I'd like to see an actual application before going in that direction.
Hi Ryan and Erwan,
Thanks for the useful replies! To give a little more information, my intended usage for the RapMap project. It's a "ridiculously" fast lightweight/pseudo aligner for mapping reads to transcriptomes (the lightweight/pseudo part means that it yields only transcripts and positions, and doesn't compute actual optimal alignments). The index for this project is based on the idea presented in the Kallisto pre-print. Basically, you build a transcript De Bruijn graph, and you label each contig as an equivalence class over k-mers (the label is the transcripts in which these k-mers appear). In addition to the equivalence class, you also record, for each k-mer, information that allows you to compute the distance (in # of k-mers) in the forward and reverse directions until the equivalence class changes. The idea here is that, when mapping a read, only k-mers from a different equivalence class are informative, so you can skip hashing many k-mers.
So, for my usage purposes, it is fairly important to not have false positives. However, it's equally important that, given a k-mer, I be able to look up information about it in auxiliary tables (hence my interest in the MPHF). My current solution relies on using the Jellyfish hash as a library, since it provides a reasonable speed hash with good memory usage (much less, e.g. than
std::unordered_map
and even google'ssparse_hash
). However, I'm on the lookout for things that are either faster at a similar size, or a similar speed but smaller. One of the great things about GATB (apart from being well-documented, well-engineered and seemingly efficient) is that all of the primitives for traversing the dBG would make the index building phase simpler and potentially more efficient.Hi Rob,
Thanks for providing the context! RapMap looks like a promising approach.
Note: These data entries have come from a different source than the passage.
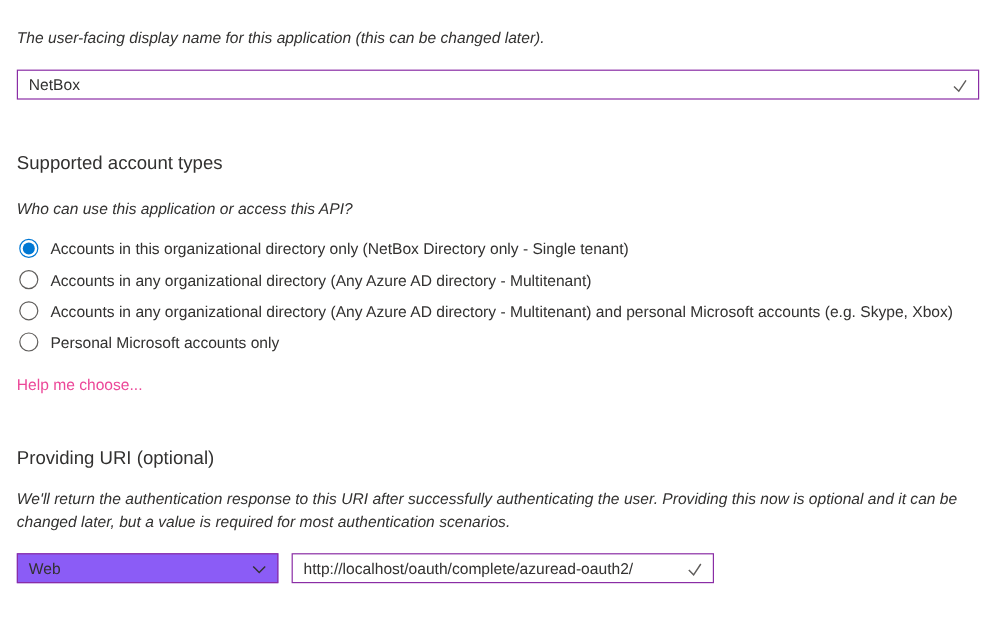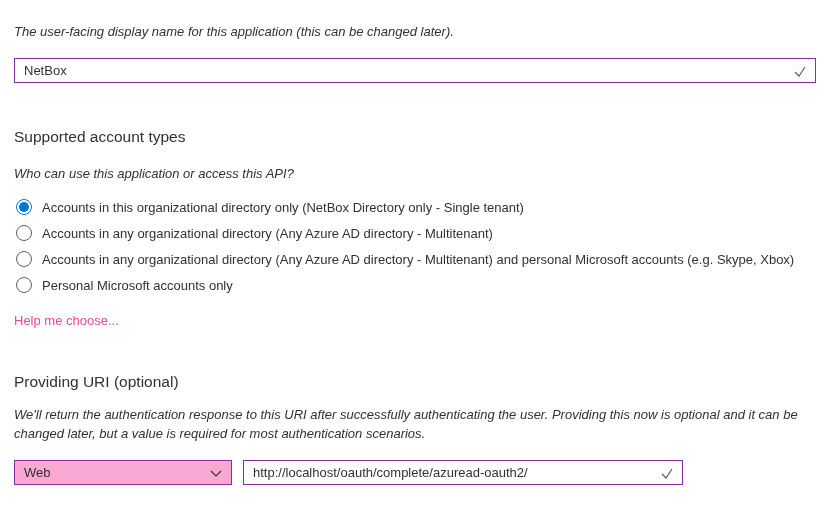--- a/index.html
+++ b/index.html
@@ -99,40 +99,40 @@
   .redirect-controls {
     margin-top: 17px;
     display: flex;
     align-items: center;
   }
   .select-field {
     position: relative;
     width: 218px;
     height: 25px;
     border: 1px solid #8a2da5;
-    background: #f9a8d4;
+    background: #8b5cf6;
     display: flex;
     align-items: center;
     cursor: pointer;
   }
   .select-value {
     font-size: 13px;
     color: #323130;
     padding-left: 9px;
   }
   .select-chevron {
     position: absolute;
     right: 7px;
     top: 50%;
     transform: translateY(-50%);
     width: 16px; height: 16px;
     display: flex; align-items: center; justify-content: center;
   }
   .uri-field {
-    width: 440px;
+    width: 352px;
     margin-left: 11px;
     margin-top: 0;
   }
 </style>
 </head>
 <body>
 
 <div>
   <div class="body-text name-desc">The user-facing display name for this application (this can be changed later).</div>
   <div class="text-field name-field">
Indeed, since you're currently using Jellyfish (which stores keys explicitly), then a solution based on MPHF along with storing the keys could be competitive both in terms of memory (it's essentially a hash table with load factor of 1) and speed (no rehashing). I'd be happy to assist if you're thinking of creating a GATB branch of RapMap.
Additionally, our current development version of GATB has graph simplification functions (deleting tips and/or bubbles, corresponding to errors/SNPs, resp.). Perhaps these could also help? If you're creating contigs, then you may not want two simple paths, separated by only a branch leading to a sequencing error, to belong to two different equivalent classes.
Anyhow, more discussion can either take place here, or by email : best way to reach all GATB devs is: gatb-tools-support@lists.gforge.inria.fr
Hi Rayan,
Great! I'd definitely be interested in a GATB branch of RapMap. I'll get in touch via the e-mail list. The current mapper assumes the given reference transcriptome is "infallible", but I like your suggestion of optionally correcting for potential assembly errors.
--Rob
Ohh I misunderstood and thought you were constructing a de Bruijn graph of reads. But it's actually a de Bruijn graph of a reference transcriptome, right? It makes less sense to correct it then.
If it's a fixed set of transcripts, then a MPHF sounds even better, as it takes some time to construct (still not so long though) but should be the ideal method for hashing a static set of kmers. Jellyfish structure is, I think, optimized for inserting new elements in reasonable time; which you might not need here?
Although in all fairness, Jellyfish table is, as you said, quite impressive.